::: PROVIDED DATA :::

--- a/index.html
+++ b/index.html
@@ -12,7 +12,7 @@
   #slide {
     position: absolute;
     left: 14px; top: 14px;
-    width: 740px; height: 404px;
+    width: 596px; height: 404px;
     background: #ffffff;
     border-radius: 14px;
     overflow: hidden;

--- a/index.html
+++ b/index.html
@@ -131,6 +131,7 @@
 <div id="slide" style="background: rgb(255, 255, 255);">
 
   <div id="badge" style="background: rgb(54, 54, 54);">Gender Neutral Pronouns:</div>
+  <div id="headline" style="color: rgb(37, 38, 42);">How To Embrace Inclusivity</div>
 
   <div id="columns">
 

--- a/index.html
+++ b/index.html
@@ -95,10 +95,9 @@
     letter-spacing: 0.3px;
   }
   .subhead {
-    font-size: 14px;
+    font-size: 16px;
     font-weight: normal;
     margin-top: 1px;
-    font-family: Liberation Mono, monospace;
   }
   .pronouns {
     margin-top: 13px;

:::
::: PROVIDED DATA :::

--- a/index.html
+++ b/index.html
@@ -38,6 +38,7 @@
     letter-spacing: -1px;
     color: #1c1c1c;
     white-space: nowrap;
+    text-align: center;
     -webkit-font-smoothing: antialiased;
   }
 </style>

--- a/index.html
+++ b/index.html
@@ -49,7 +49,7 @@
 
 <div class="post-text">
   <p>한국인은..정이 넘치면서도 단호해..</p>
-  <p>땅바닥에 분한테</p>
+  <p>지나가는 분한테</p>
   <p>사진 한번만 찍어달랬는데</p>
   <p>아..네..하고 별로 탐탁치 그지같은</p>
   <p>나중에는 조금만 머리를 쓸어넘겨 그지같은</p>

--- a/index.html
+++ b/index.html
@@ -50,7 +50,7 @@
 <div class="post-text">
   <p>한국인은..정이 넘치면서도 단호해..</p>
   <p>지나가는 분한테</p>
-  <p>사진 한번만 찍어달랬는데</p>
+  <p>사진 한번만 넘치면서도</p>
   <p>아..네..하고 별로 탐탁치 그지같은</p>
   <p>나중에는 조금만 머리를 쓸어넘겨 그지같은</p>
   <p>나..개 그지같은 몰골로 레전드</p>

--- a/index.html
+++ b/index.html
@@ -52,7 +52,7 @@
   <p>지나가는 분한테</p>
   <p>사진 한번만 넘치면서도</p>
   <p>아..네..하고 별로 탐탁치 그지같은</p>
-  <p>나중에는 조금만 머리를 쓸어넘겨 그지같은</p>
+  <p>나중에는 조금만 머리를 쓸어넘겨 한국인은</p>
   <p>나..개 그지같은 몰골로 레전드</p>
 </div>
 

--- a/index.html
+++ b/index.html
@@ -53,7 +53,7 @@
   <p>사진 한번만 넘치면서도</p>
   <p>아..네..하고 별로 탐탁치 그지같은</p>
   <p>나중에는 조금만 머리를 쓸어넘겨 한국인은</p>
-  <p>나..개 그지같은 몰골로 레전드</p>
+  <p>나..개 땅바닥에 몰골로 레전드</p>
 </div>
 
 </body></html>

:::
::: PROVIDED DATA :::

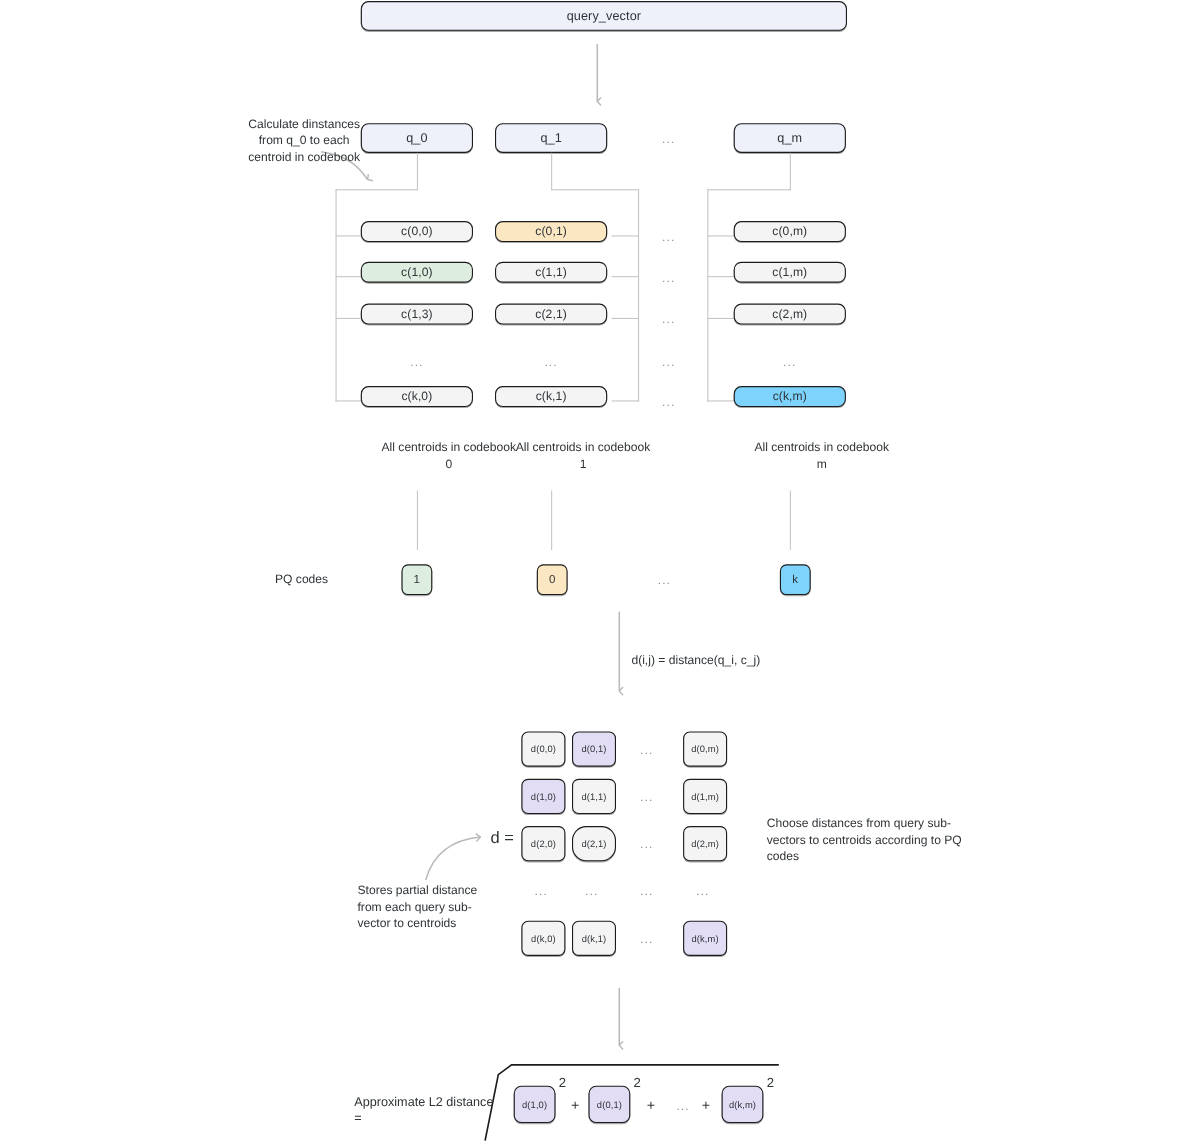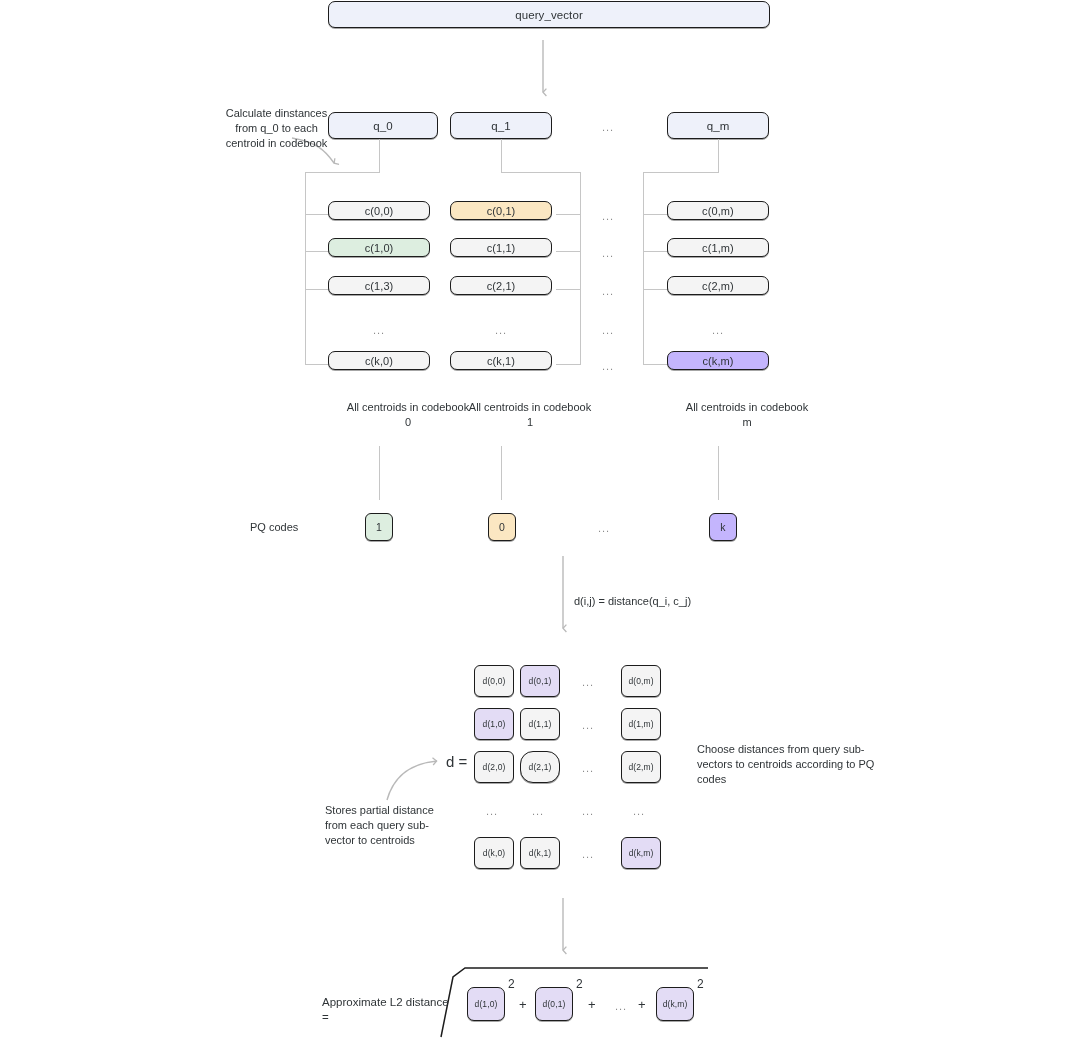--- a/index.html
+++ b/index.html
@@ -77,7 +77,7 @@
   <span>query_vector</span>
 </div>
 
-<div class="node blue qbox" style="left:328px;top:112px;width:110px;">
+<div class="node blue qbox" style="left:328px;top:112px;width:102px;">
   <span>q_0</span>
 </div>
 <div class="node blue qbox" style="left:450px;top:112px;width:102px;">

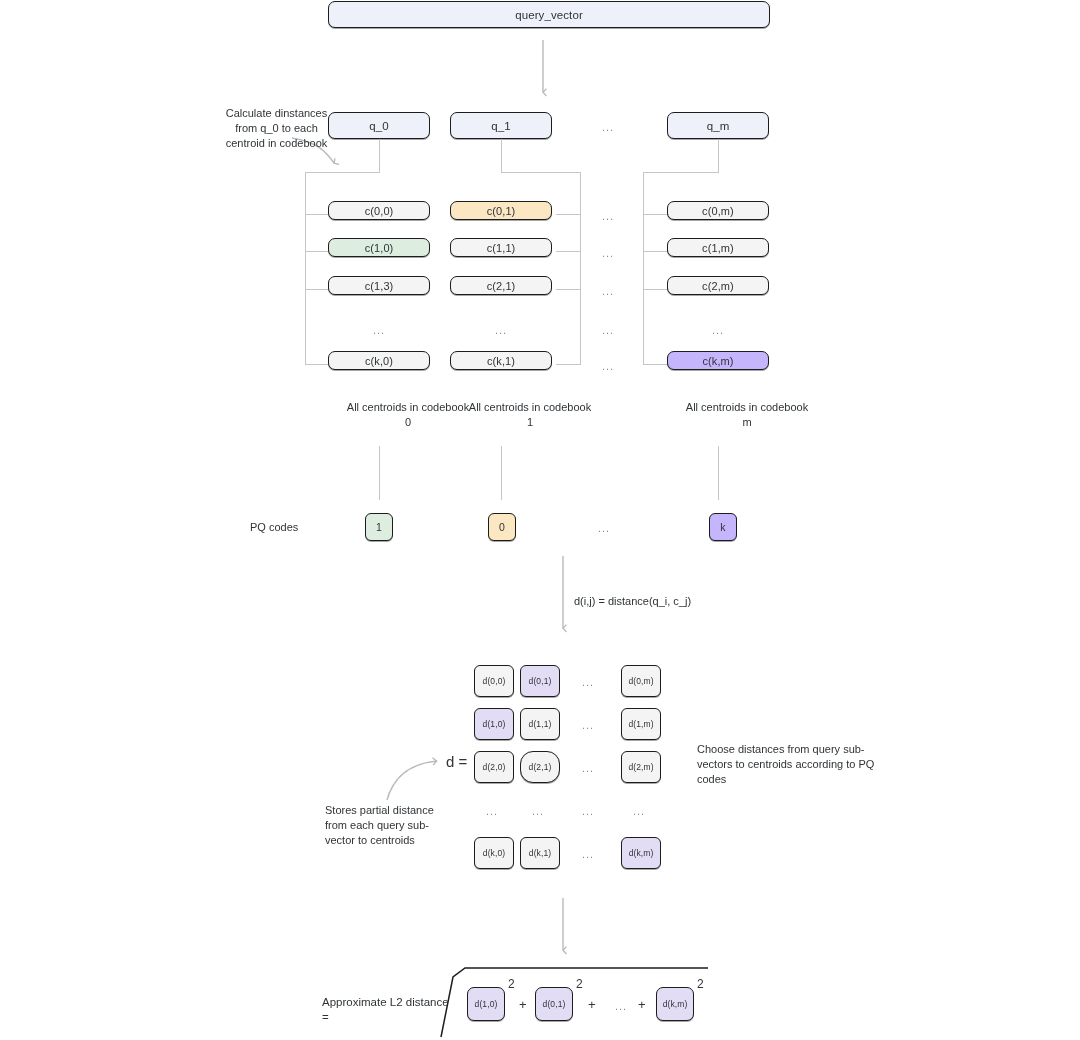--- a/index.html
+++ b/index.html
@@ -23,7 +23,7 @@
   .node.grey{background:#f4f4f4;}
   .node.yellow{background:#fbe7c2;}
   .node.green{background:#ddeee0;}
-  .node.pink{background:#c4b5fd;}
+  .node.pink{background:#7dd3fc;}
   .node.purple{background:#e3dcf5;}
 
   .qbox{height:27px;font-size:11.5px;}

:::

### ASSIGNMENT
Give back precisely the lines above that start at the line containing "white-space: nowrap;" and end at the line containing "</body></html>", inclusive. No other lines belong in the output.

### RESPONSE
     white-space: nowrap;
+    text-align: center;
     -webkit-font-smoothing: antialiased;
   }
 </style>

--- a/index.html
+++ b/index.html
@@ -49,7 +49,7 @@
 
 <div class="post-text">
   <p>한국인은..정이 넘치면서도 단호해..</p>
-  <p>땅바닥에 분한테</p>
+  <p>지나가는 분한테</p>
   <p>사진 한번만 찍어달랬는데</p>
   <p>아..네..하고 별로 탐탁치 그지같은</p>
   <p>나중에는 조금만 머리를 쓸어넘겨 그지같은</p>

--- a/index.html
+++ b/index.html
@@ -50,7 +50,7 @@
 <div class="post-text">
   <p>한국인은..정이 넘치면서도 단호해..</p>
   <p>지나가는 분한테</p>
-  <p>사진 한번만 찍어달랬는데</p>
+  <p>사진 한번만 넘치면서도</p>
   <p>아..네..하고 별로 탐탁치 그지같은</p>
   <p>나중에는 조금만 머리를 쓸어넘겨 그지같은</p>
   <p>나..개 그지같은 몰골로 레전드</p>

--- a/index.html
+++ b/index.html
@@ -52,7 +52,7 @@
   <p>지나가는 분한테</p>
   <p>사진 한번만 넘치면서도</p>
   <p>아..네..하고 별로 탐탁치 그지같은</p>
-  <p>나중에는 조금만 머리를 쓸어넘겨 그지같은</p>
+  <p>나중에는 조금만 머리를 쓸어넘겨 한국인은</p>
   <p>나..개 그지같은 몰골로 레전드</p>
 </div>
 

--- a/index.html
+++ b/index.html
@@ -53,7 +53,7 @@
   <p>사진 한번만 넘치면서도</p>
   <p>아..네..하고 별로 탐탁치 그지같은</p>
   <p>나중에는 조금만 머리를 쓸어넘겨 한국인은</p>
-  <p>나..개 그지같은 몰골로 레전드</p>
+  <p>나..개 땅바닥에 몰골로 레전드</p>
 </div>
 
 </body></html>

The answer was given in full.